SPoT: Subpixel Placement of Tokens in Vision Transformers
This work addresses a bottleneck in Vision Transformers for computer vision researchers, offering a novel approach to improve efficiency and interpretability, though it appears incremental as it builds on existing ViT frameworks.
The paper tackled the problem of standard tokenization methods confining features to discrete patch grids in Vision Transformers, which limits sparsity exploitation, and proposed SPoT, a subpixel token placement strategy that reduces token counts for accurate predictions during inference, with substantial performance gains demonstrated through oracle-guided search.

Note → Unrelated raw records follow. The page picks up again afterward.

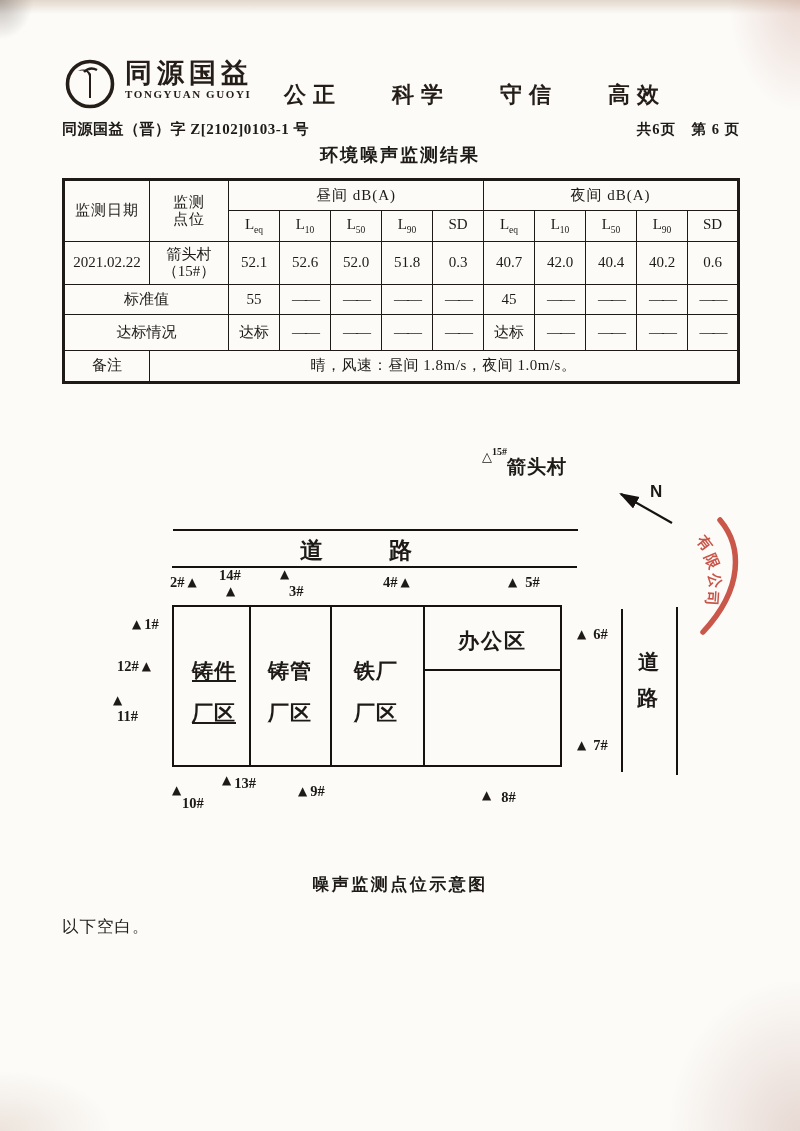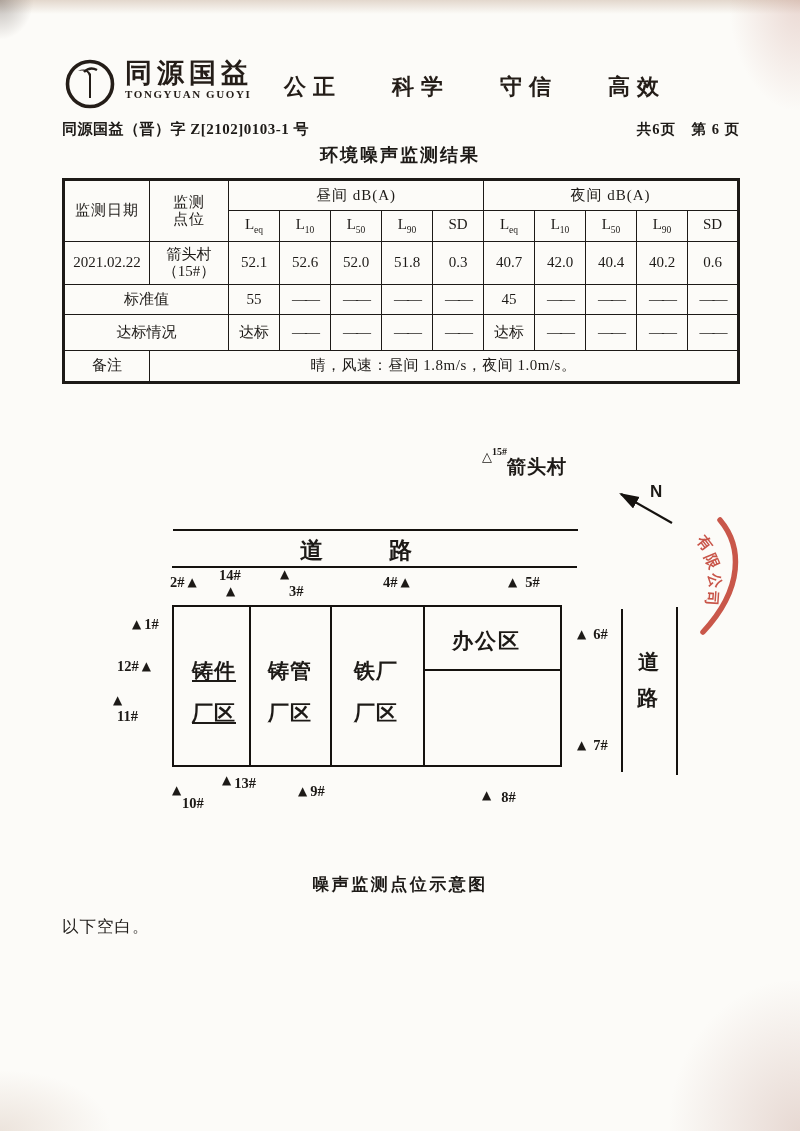--- a/index.html
+++ b/index.html
@@ -28,7 +28,7 @@
   .brand-txt { margin-left:9px; }
   .brand-cn { font-size:27px; font-weight:bold; letter-spacing:5px; color:#241d18; line-height:30px; }
   .brand-en { font-size:11px; font-weight:bold; letter-spacing:1.6px; color:#241d18; }
-  .slogans { position:absolute; left:284px; top:72px; display:flex; gap:50px; }
+  .slogans { position:absolute; left:284px; top:80px; display:flex; gap:50px; }
   .slogans span { font-size:22px; font-weight:bold; letter-spacing:7px; color:#241d18; }
 
   .doc-line { position:absolute; left:62px; top:120px; width:678px;

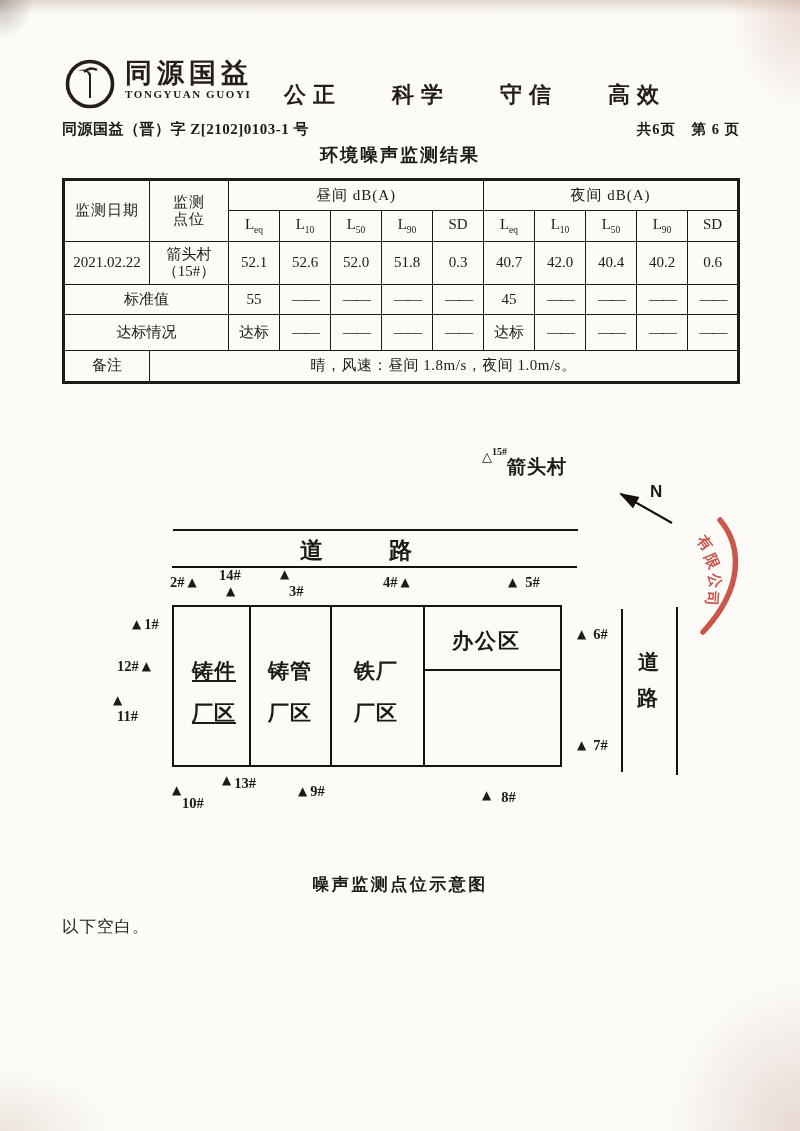--- a/index.html
+++ b/index.html
@@ -77,8 +77,8 @@
     border:2px solid #15120f; }
   .area-label { position:absolute; text-align:center; font-size:21px; font-weight:600;
     line-height:42px; letter-spacing:1px; }
-  .office-label { position:absolute; left:423px; top:627px; width:139px; text-align:left;
-    font-size:21px; font-weight:600; letter-spacing:2px;padding-left:29px; }
+  .office-label { position:absolute; left:423px; top:627px; width:139px; text-align:center;
+    font-size:21px; font-weight:600; letter-spacing:2px; }
 
   .stamp-char { position:absolute; color:#c0392b; font-weight:bold; font-size:15px;
     opacity:.85; }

Vision Transformers naturally accommodate sparsity, yet standard tokenization methods confine features to discrete patch grids. This constraint prevents models from fully exploiting sparse regimes, forcing awkward compromises. We propose Subpixel Placement of Tokens (SPoT), a novel tokenization strategy that positions tokens continuously within images, effectively sidestepping grid-based limitations. With our proposed oracle-guided search, we uncover substantial performance gains achievable with ideal subpixel token positioning, drastically reducing the number of tokens necessary for accurate predictions during inference. SPoT provides a new direction for flexible, efficient, and interpretable ViT architectures, redefining sparsity as a strategic advantage rather than an imposed limitation.